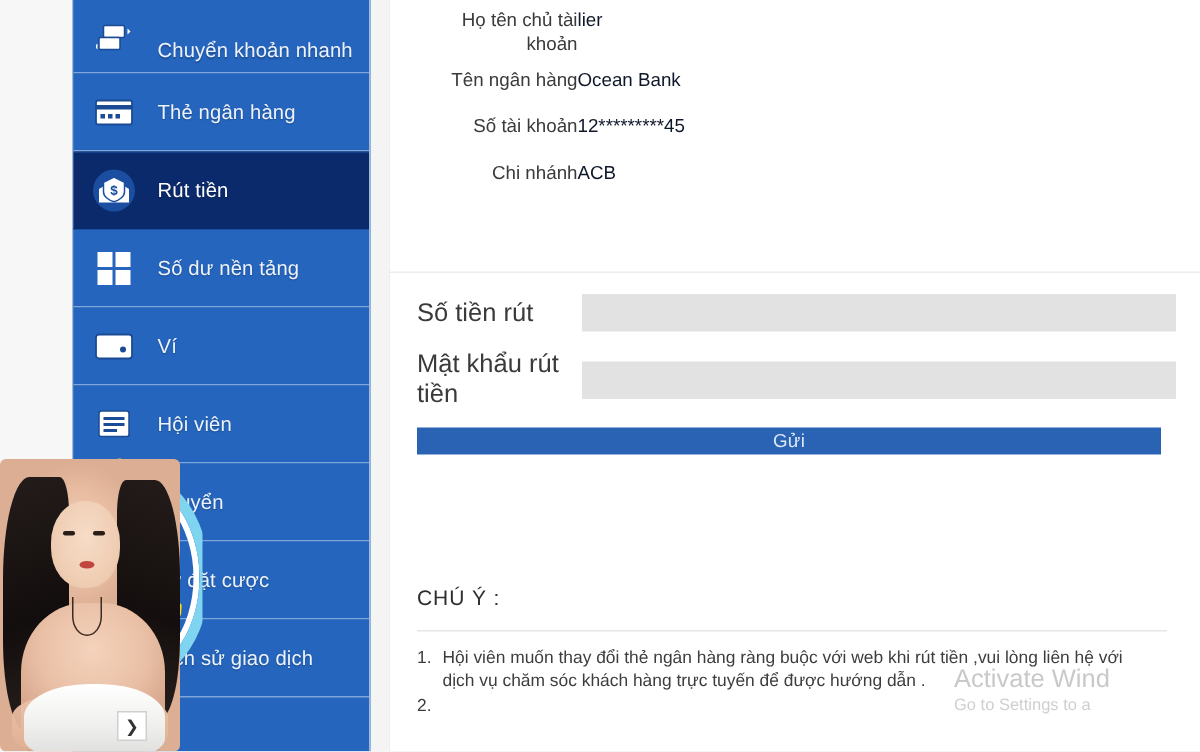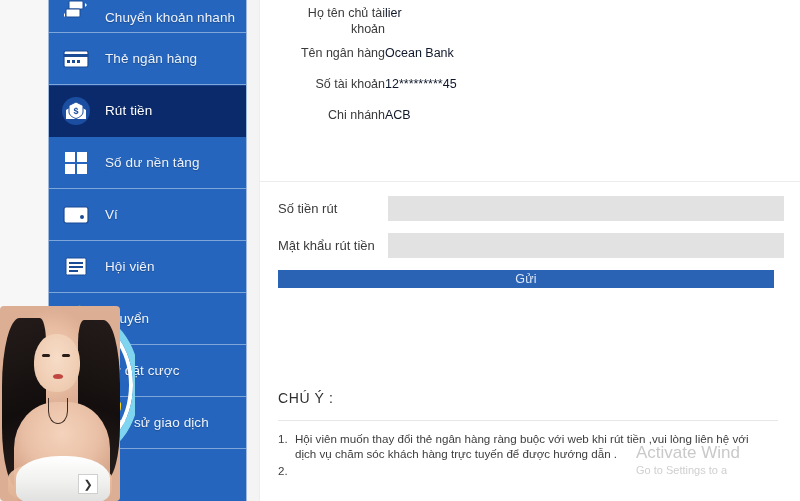--- a/index.html
+++ b/index.html
@@ -57,21 +57,21 @@
   .side-item .ico svg { display: block; }
   .side-item .lbl {
     font-size: 13.5px;
     color: #eef3fb;
     letter-spacing: .1px;
     white-space: nowrap;
     text-shadow: 0 1px 1px rgba(0,0,0,.25);
   }
   .side-item.active .lbl { color: #ffffff; }
   
-  .side-item.first { height: 33px; align-items: flex-end; padding-bottom: 7px; }
+  .side-item.first { height: 49px; align-items: flex-end; padding-bottom: 7px; }
 
   
   .content {
     position: absolute;
     left: 259px; top: 0;
     width: 541px; height: 501px;
     background: #ffffff;
     border-left: 1px solid #ededed;
   }
   .info-block { padding: 4px 0 0 0; }
@@ -110,21 +110,21 @@
   .form-area { position: absolute; left: 0; top: 196px; width: 541px; }
   .form-row {
     display: flex;
     align-items: center;
     padding-left: 18px;
     margin-bottom: 12px;
   }
   .form-row .flabel {
     width: 110px;
     flex: 0 0 110px;
-    font-size: 13px;
+    font-size: 17px;
     color: #3a3a3a;
   }
   .finput {
     width: 396px;
     height: 25px;
     background: #e2e2e2;
     border: none;
     outline: none;
     font-size: 12.5px;
     color: #333;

Exercise goal |
Copy out the data verbatim, excluding the pictures.

Output for this exercise |
--- a/index.html
+++ b/index.html
@@ -57,21 +57,21 @@
   .side-item .ico svg { display: block; }
   .side-item .lbl {
     font-size: 13.5px;
     color: #eef3fb;
     letter-spacing: .1px;
     white-space: nowrap;
     text-shadow: 0 1px 1px rgba(0,0,0,.25);
   }
   .side-item.active .lbl { color: #ffffff; }
   
-  .side-item.first { height: 33px; align-items: flex-end; padding-bottom: 7px; }
+  .side-item.first { height: 49px; align-items: flex-end; padding-bottom: 7px; }
 
   
   .content {
     position: absolute;
     left: 259px; top: 0;
     width: 541px; height: 501px;
     background: #ffffff;
     border-left: 1px solid #ededed;
   }
   .info-block { padding: 4px 0 0 0; }
@@ -110,21 +110,21 @@
   .form-area { position: absolute; left: 0; top: 196px; width: 541px; }
   .form-row {
     display: flex;
     align-items: center;
     padding-left: 18px;
     margin-bottom: 12px;
   }
   .form-row .flabel {
     width: 110px;
     flex: 0 0 110px;
-    font-size: 13px;
+    font-size: 17px;
     color: #3a3a3a;
   }
   .finput {
     width: 396px;
     height: 25px;
     background: #e2e2e2;
     border: none;
     outline: none;
     font-size: 12.5px;
     color: #333;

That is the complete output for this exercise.